In your practical Java coding projects attention must be given to GUI design. This is not only important for appearance but because a badly designed interface is prone to user errors.

Appearance – Colour.

Your GUIs should have a primary colour, a secondary colour and a tertiary colour.  The tertiary colour is only used for highlights, accents, borders etc.  These three colours should work harmoniously together. There are websites that can provide “colour palettes” for your PAT project – see alongside.

Obtain the RGB values for the colours you have chosen to achieve consistency throughout your PAT.

Layout.

Uncluttered (but not “empty”). The available space has been well used make reading, structure and meaning easy to understand. Everything is visible without scrolling.

Fonts.

Fonts are chosen with readability in mind. Many fonts that ship with Ms Word for example are utterly useless because they make reading unpleasant.

Consistency.

Fonts, colours, layout and size are consistent on each GUI and consistent with all the other GUIs in the program. Headings, sub-headings, labels, text boxes etc all line up with one another from left to right and top to bottom.
NOTE: Students who have a strong background in graphic design will know how and when to deviate from this guideline.

Size.

Heading and sub headings must be bigger but the normal text must not not remind us of a grade 1 class reader. If a person has challenges with their eyesight they can zoom in or use any of the special accessibility settings made available by Ms Windows.

Structure.

Headings and sub-headings are used to assist the user to understand structure.

GUI components.

Use check boxes, radio buttons and drop down lists to reduce user induced typing errors. Your action buttons should be appropriately  and consistency sized with appropriate font and colour choices that match the rest of your program.

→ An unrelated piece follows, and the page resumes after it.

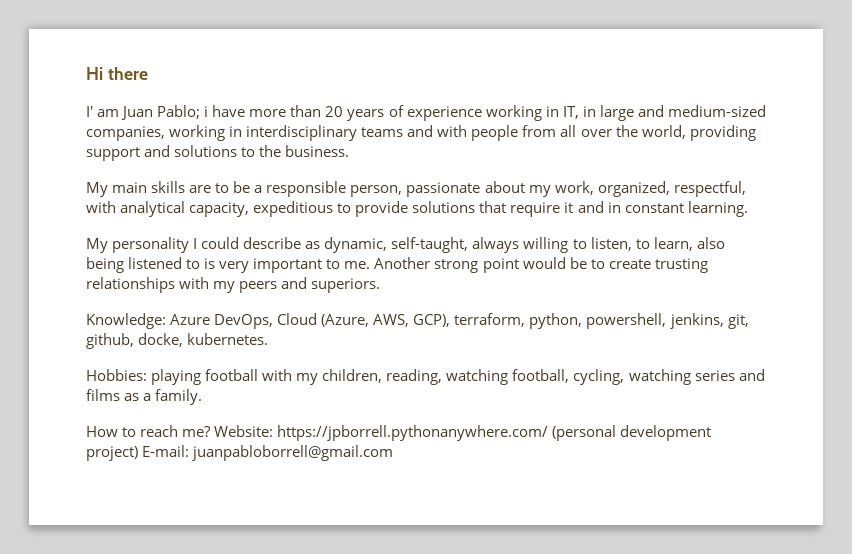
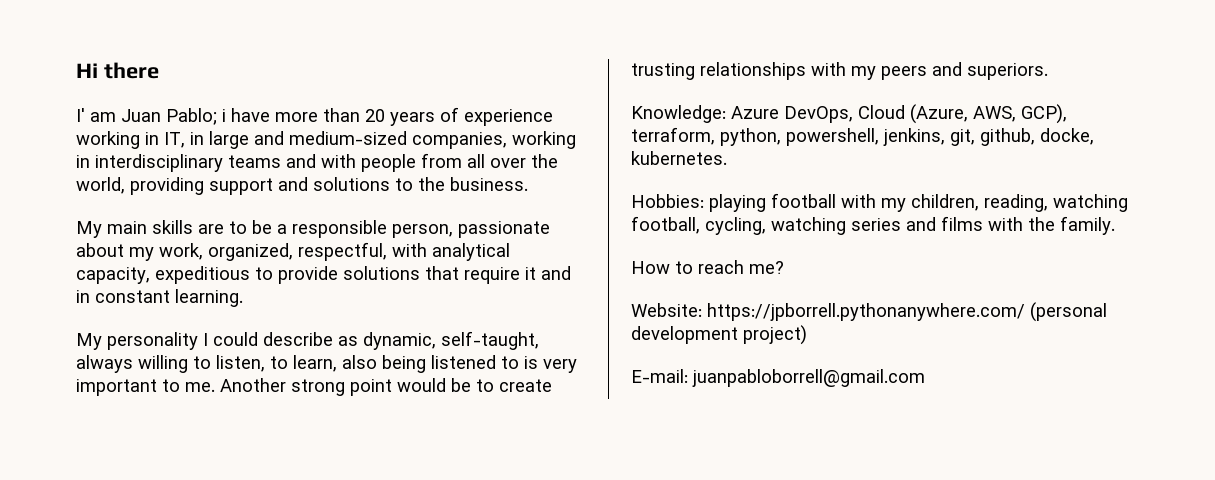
[124,393,152,401] as a -> [988,217,1055,231] with the
(212, 431) none -> (784, 267) //
(138, 453) none -> (807, 335) //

GUIs only achieve one task.

GUIs are simple. Each GUI is embedded into a “program flow” where one task flows to the next logical GUI; each GUI therefore only achieves one task.

Images.

Images are encouraged but they must be helpful, well chosen, uncluttered and appropriate.  Images used for GUI backgrounds must not obscure the labels and text boxes and must assist with context and meaning. Images can be used on more than one GUI to achieve meaning and context.

Prompts, labels, messages, error messages, help, validation and feedback.

All of these must make using the program easy to use, even when the user makes a mistake. The prompts must be clear. There should be context sensitive help files that you can open to get more information – these are just ordinary text files behind a “Help” action button.

When a user does something there should be feedback e.g. “New record has been saved to your database”.

When a user does the wrong thing there should be an error message e.g. “Please fill in only one first name”.

When the program encounters a problem the error message should be helpful. e.g. “The database could not be found. Please ensure it is saved into the project folder.”

There should be validation for user input e.g. “Your date of birth is not in the correct format. Please re-enter using the following format YYYY-MM- DD.” However, do not go overboard with too much validation because the rubric limits the amount of credit you can receive.

Validation checks are as follows – has the user entered the data asked for (presence), has the user provided data in the correct range, is the entered data unique, is the data too long or too short (length), is the data entered of the correct data type, is the provided data logical, and finally “check digit” and “check sum” (not needed in your PAT)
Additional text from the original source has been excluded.